Juntamente com isso temos o
impacto mediático. Ao longo da ditadura de Pinochet insistia-se dia após
dia: o marxismo é algo erróneo e
obsoleto, "passou de moda", o comunismo ruiu e é coisa do passado.
Além disso – certamente o pinochetismo nunca foi muito tímido – insultava-se os
regimes "comunistas" por não respeitarem os direitos humanos. [17]
Isto foi um martelar incessante e que, com a Concertación, não se modificou. De
facto, este grupo político aliou-se aos grandes empresários e manteve-se, até
hoje (2013), uma obstinada ditadura mediática. Afinal de contas, os personagens
da Concertación (como o "socialista" de mercado, Camilo "el
escalador" Escalante), terminaram por colocar um sinal de igualdade entre
comunismo e pinochetismo. Uns e outros atentam contra os "valores
democráticos". Atacar "Mamo" Contreras [18] é o mesmo que atacar
Lucho Soto [19] , Ramona Parra ou Ricardo Fonseca. [20]

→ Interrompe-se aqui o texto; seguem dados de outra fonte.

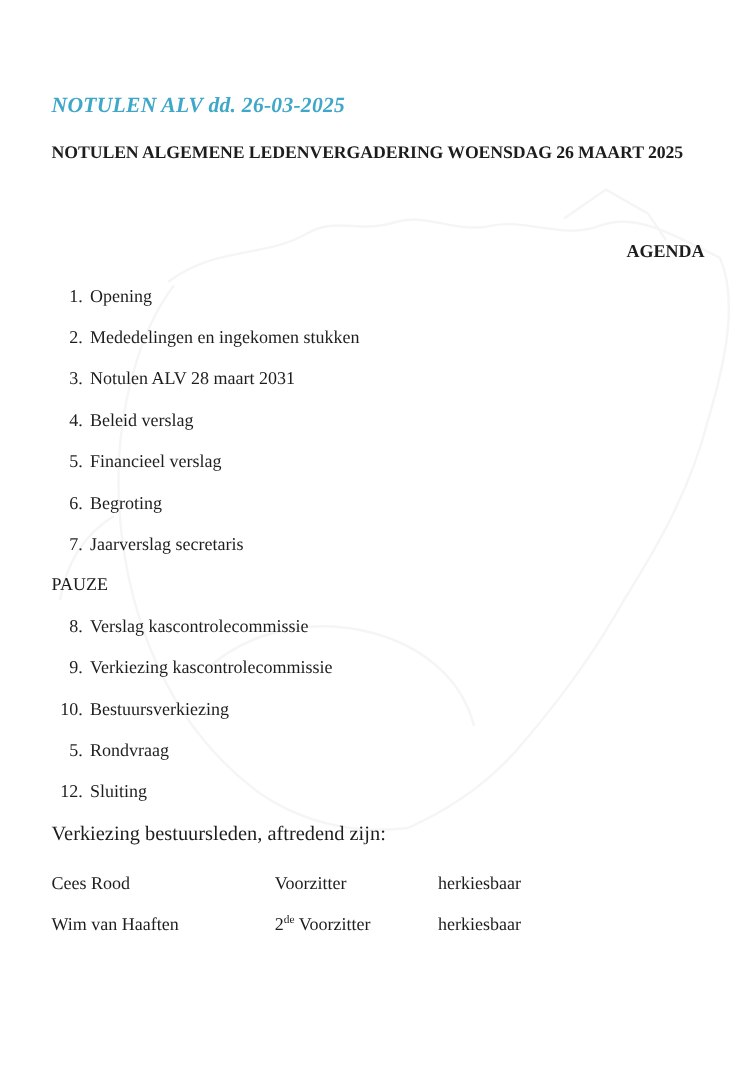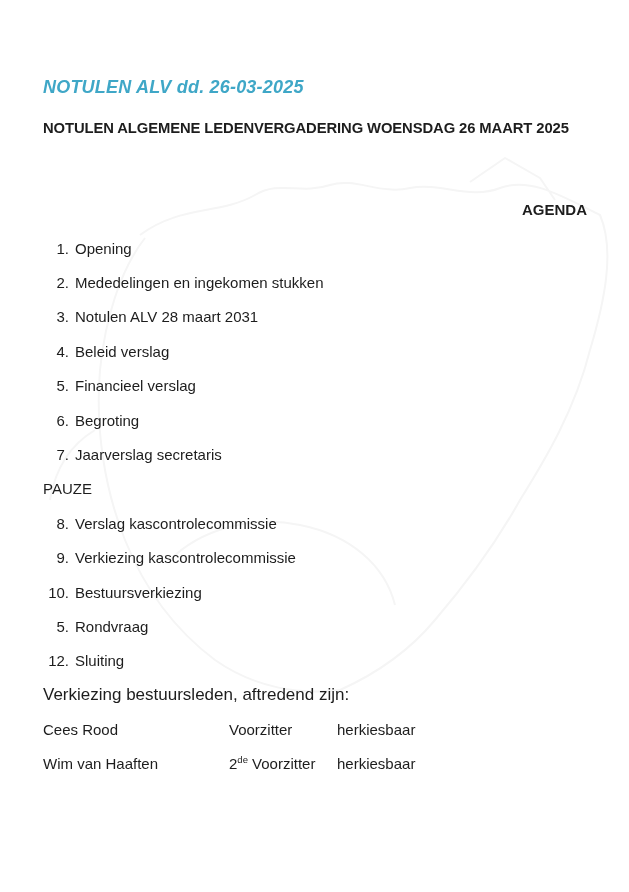--- a/index.html
+++ b/index.html
@@ -6,21 +6,21 @@
     margin: 0;
     padding: 0;
     background: #ffffff;
   }
   .page {
     position: relative;
     width: 629px;
     height: 892px;
     background: #ffffff;
     overflow: hidden;
-    font-family: Liberation Sans, sans-serif;
+    font-family: Liberation Serif, serif;
     color: #1d1d1d;
   }
   .watermark {
     position: absolute;
     left: 0;
     top: 0;
     width: 629px;
     height: 892px;
     pointer-events: none;
   }
@@ -74,39 +74,40 @@
   }
   .intro-row {
     height: 34.4px;
     display: flex;
     align-items: center;
     font-size: 17px;
   }
   .election-row {
     height: 34px;
     display: flex;
-    align-items: center;
+    align-items: flex-end;
     font-size: 15px;
   }
   .election-row .col-name {
     flex: 0 0 159px;
     width: 159px;
   }
   .election-row .col-role {
     flex: 0 0 108px;
     width: 108px;
     white-space: pre;
     margin-left: 27px;
   }
   .election-row .col-role sup {
     font-size: 9.5px;
     line-height: 0;
   }
   .election-row .col-status {
     flex: 1 1 auto;
+    margin-left: 28px;
   }
 </style>
 </head>
 <body>
 
 <div class="page" style="color: rgb(29, 29, 29);">
 
   <svg class="watermark" viewBox="0 0 629 892" xmlns="http://www.w3.org/2000/svg" aria-hidden="true">
     <g fill="none" stroke="#f5f5f5" stroke-width="2" stroke-linejoin="round">
       <path d="M140,235 C180,205 220,215 255,195 C280,180 300,195 330,185 C355,177 380,195 410,188 C440,182 470,200 500,188 C530,177 560,195 600,215 C615,250 605,300 590,350 C575,410 545,460 520,500 C495,545 465,585 435,620 C410,650 380,672 340,690"></path>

Neste quadro é compreensível que
muitos vacilem, que surja uma grande dúvida (alimentada pelas realidades e pelo
próprio inconsciente) e que haja uma debandada real. Alguns renegam por
completo suas antigas convicções e até passam a ocupar posições em grupos da
extrema-direita. Outros, encerram-se em suas casas e retiram-se da vida
pública. Também há segmentos, em regra bastante minoritários, que mantêm uma
postura radical: alguns, como simples
obstinação quase conservadora e outros com o desejo de assimilar as causas do
derrube e avançar para uma síntese nova e superior.

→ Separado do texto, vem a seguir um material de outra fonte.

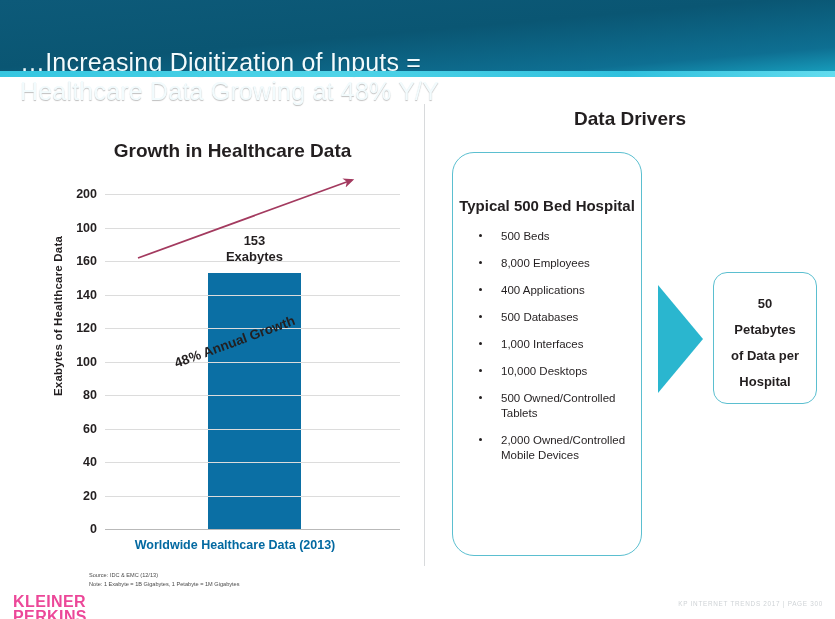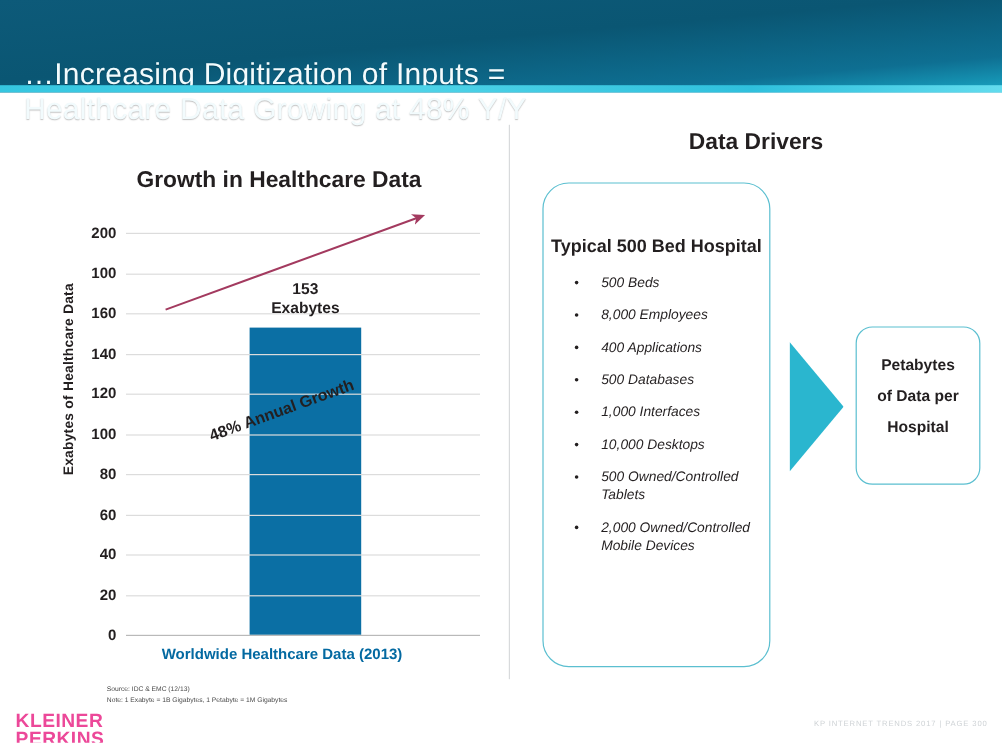--- a/index.html
+++ b/index.html
@@ -89,21 +89,21 @@
   }
   #hospitalBox{ left:452px; top:152px; width:190px; height:404px; }
   #outputBox{ left:713px; top:272px; width:104px; height:132px; border-radius:14px; }
 
   .box-title{
     position:absolute; left:0; top:22px; width:100%;
     text-align:center; font-size:15px; font-weight:bold; color:#231f20;
     line-height:20px;
     margin-top:21px;
   }
-  .bullets{ position:absolute; left:18px; top:76px; width:165px;font-style:italic; }
+  .bullets{ position:absolute; left:18px; top:76px; width:165px; }
   .bullet{
     position:relative; padding-left:30px; margin-bottom:12px;
     font-size:11.5px; color:#231f20; line-height:15px;
   }
   .bullet .dot{
     position:absolute; left:8px; top:5px; width:3px; height:3px;
     background:#231f20; border-radius:50%;
   }
   .out-text{
     position:absolute; left:0; top:18px; width:100%;
@@ -208,20 +208,21 @@
       <div class="bullet"><span class="dot"></span><span>2,000 Owned/Controlled Mobile Devices</span></div>
     </div>
 </div>
 
 <svg class="arrow" viewBox="0 0 45 108">
   <polygon points="0,0 45,54 0,108" fill="#2ab6cf"></polygon>
 </svg>
 
 <div class="roundbox" id="outputBox">
   <div class="out-text" id="outText">
+      <div>50</div>
       <div>Petabytes</div>
       <div>of Data per</div>
       <div>Hospital</div>
     </div>
 </div>
 
 <div class="logo">
   <div>KLEINER</div>
   <div>PERKINS</div>
 </div>

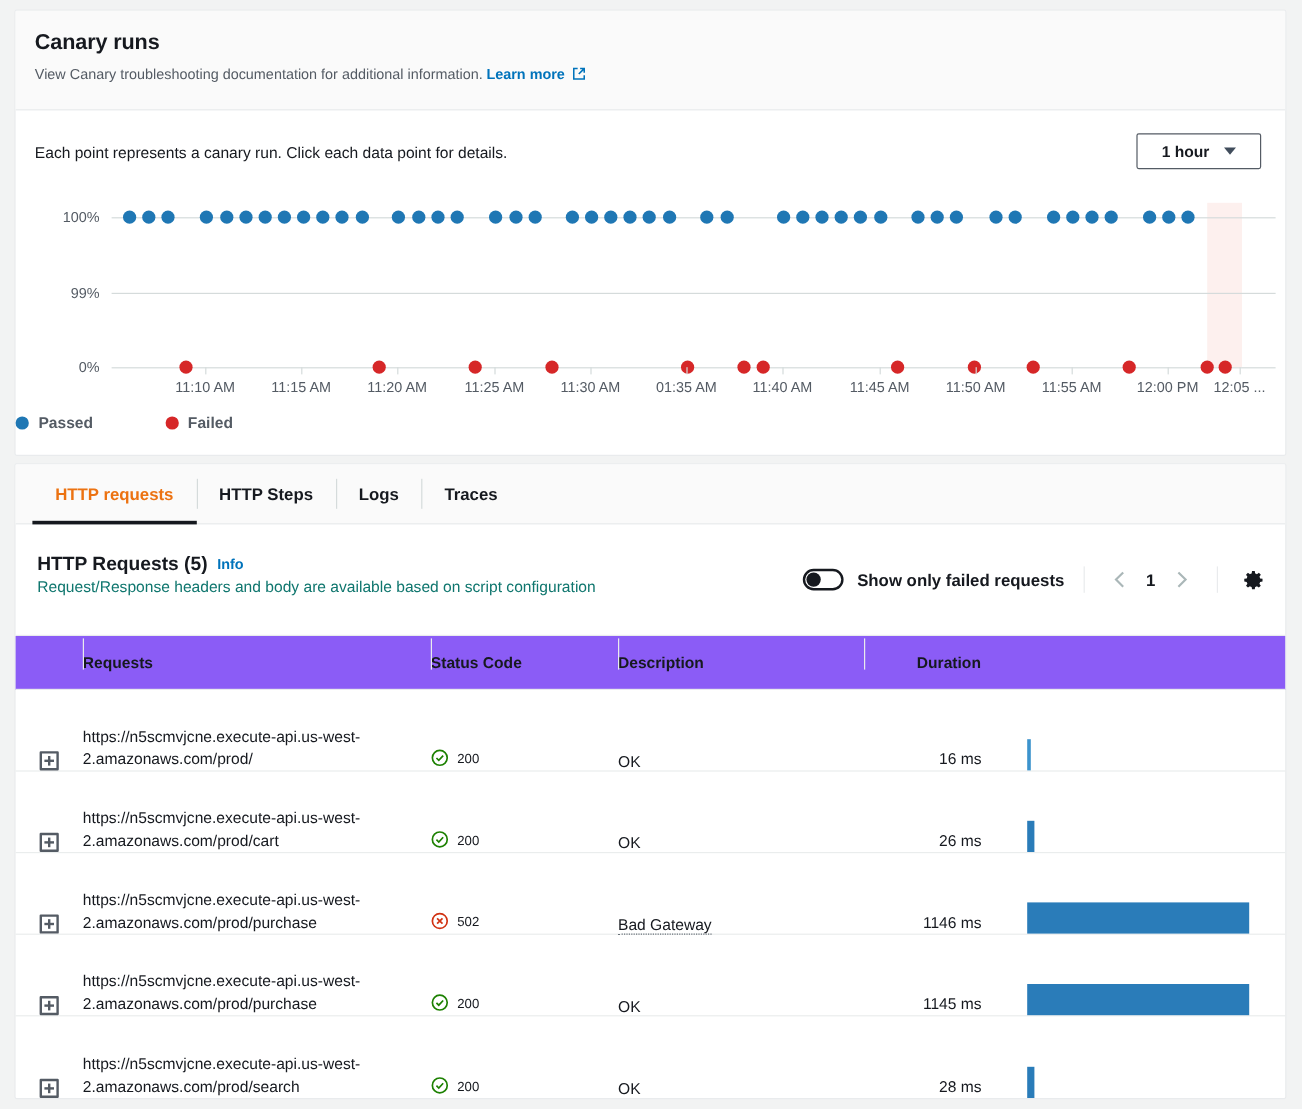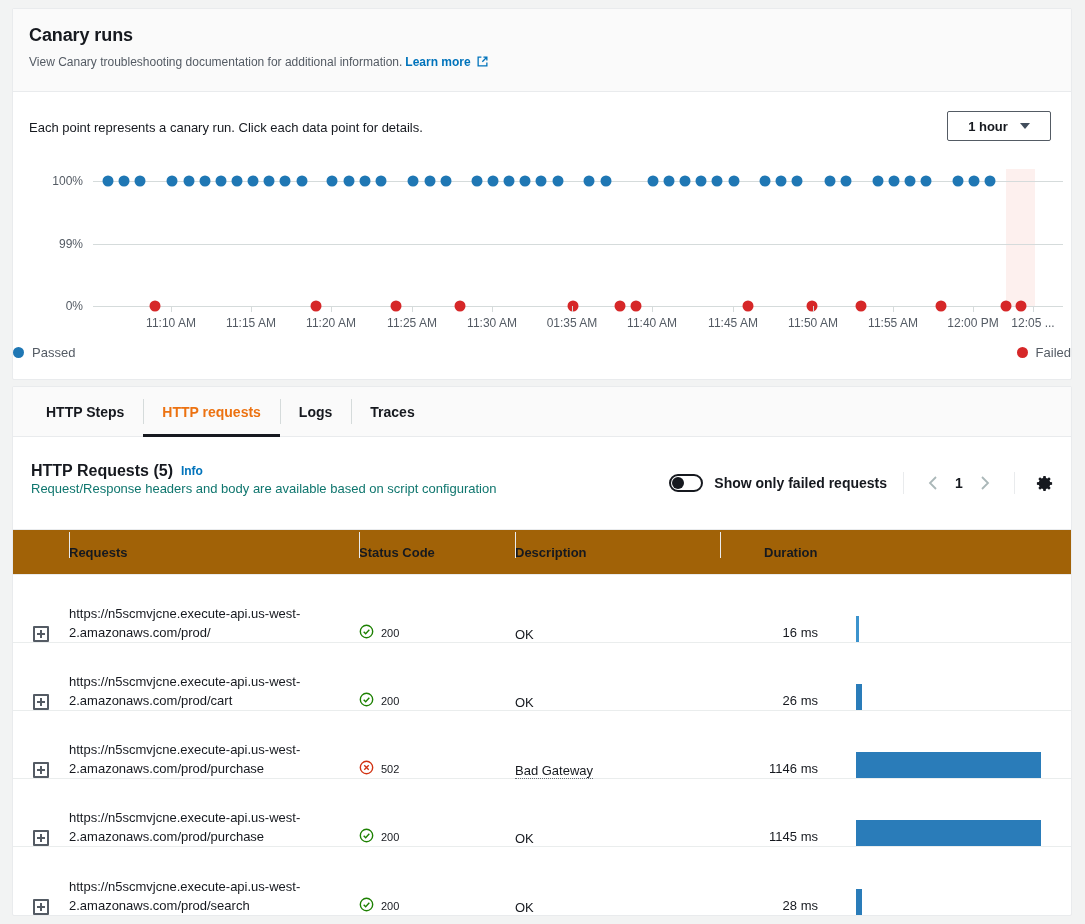--- a/index.html
+++ b/index.html
@@ -140,25 +140,25 @@
   }
   #hl-band {
     position: absolute;
     background: #fdf0ee;
   }
   #legend {
     position: absolute;
     left: 0; right: 0;
     top: 336px;
     display: flex;
-    justify-content: space-between;
+    justify-content: flex-start;
     gap: 60px;
     font-size: 13px;
     color: #545b64;
-    font-weight: normal;
+    font-weight: bold;
   }
   .legend-item { display: flex; align-items: center; gap: 8px; cursor: pointer; }
   .legend-swatch { width: 11px; height: 11px; border-radius: 50%; }
 
   
   #card-tabs {
     left: 12px; top: 386px;
     width: 1060px; height: 530px;
     box-sizing: border-box;
   }
@@ -276,21 +276,21 @@
 
   
   #table {
     position: absolute;
     left: 0; right: 0; top: 142px;
     border-top: 1px solid #e9ebed;
   }
   .thead {
     display: flex;
     height: 44px;
-    background: #a16207;
+    background: #8b5cf6;
     border-bottom: 1px solid #e9ebed;
     align-items: center;
     font-size: 13px;
     font-weight: bold;
     color: #16191f;
   }
   .trow {
     display: flex;
     min-height: 68px;
     border-bottom: 1px solid #eaeded;
@@ -483,25 +483,25 @@
         <div class="legend-item">
           <span class="legend-swatch" style="background: rgb(214, 39, 40);"></span>
           <span>Failed</span>
         </div>
       </div>
   </div>
 
   <div class="card" id="card-tabs">
 
     <div id="tabbar">
+        <div class="tab active">
+          <span>HTTP requests</span>
+        </div>
         <div class="tab">
           <span>HTTP Steps</span>
-        </div>
-        <div class="tab active">
-          <span>HTTP requests</span>
         </div>
         <div class="tab">
           <span>Logs</span>
         </div>
         <div class="tab">
           <span>Traces</span>
         </div>
       </div>
 
     <div class="sec-title">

O anti-comunismo ou anti-marxismo
acarreta consequências variadas. A primeira é a conotação reaccionária – para não
dizer cavernícola – que assume o espectro cultural dominante. Sem esquecer que,
em regra, quando se persegue e denigre o marxismo também se costuma envolver no
ataque o iluminismo laico (em especial, o materialismo francês, o de D'Holbach,
Helvetius, Diderot, etc). Com isso, no âmbito cultura abre-se a passagem para
todas as variantes de obscurantismo.
Uma segunda consequência de facto
faz parte da já indicada. Pela sua importância convém mencioná-la à parte: o silenciamento do marxismo opera como suporte
sólido da ideologia dominante e, por isso, do regime imperante. Por que? Porque
tal silêncio é o silêncio da arma crítica mais corrosiva do status quo. Como
bem apontou Marx, a dialéctica, "na inteligência e explicação do que
existe abriga ao mesmo tempo a inteligência da sua negação, da sua morte
forçosa; porque crítica e revolucionária por essência, enfoca todas as formas
actuais em pleno movimento, sem omitir, portanto, o que tem de perecível e sem
se deixar intimidar por nada". [21]
Um terceiro aspecto refere-se ao
papel que o marxismo desempenha nos movimentos de oposição ao sistema. Para
transformar sua envolvente, o homem precisa saber. Muito ou pouco, conforme a
radicalidade dos propósitos. Se o que se procura são transformações substantivas,
o saber tem que ser superado e assumir a forma de sistema teórico. Esta teoria
deve avançar da exterioridade dos fenómenos rumo aos seus traços mais
essenciais para a seguir voltar à exterioridade, agora ligada aos seus
fundamentos e, por isso mesmo, já entendida. Neste plano, as teorias verídicas
cumprem duas tarefas básicas: uma, a de
iluminar o presente e desfazer distorções (evitar confusões) sobre o modo do
seu funcionamento. Por exemplo, romper com a crença grosseira de que o Estado
representa o bem comum, o que os lucros do capital são a contrapartida do
"sacrifício" que em termos de consumo realizam os capitalistas. [22]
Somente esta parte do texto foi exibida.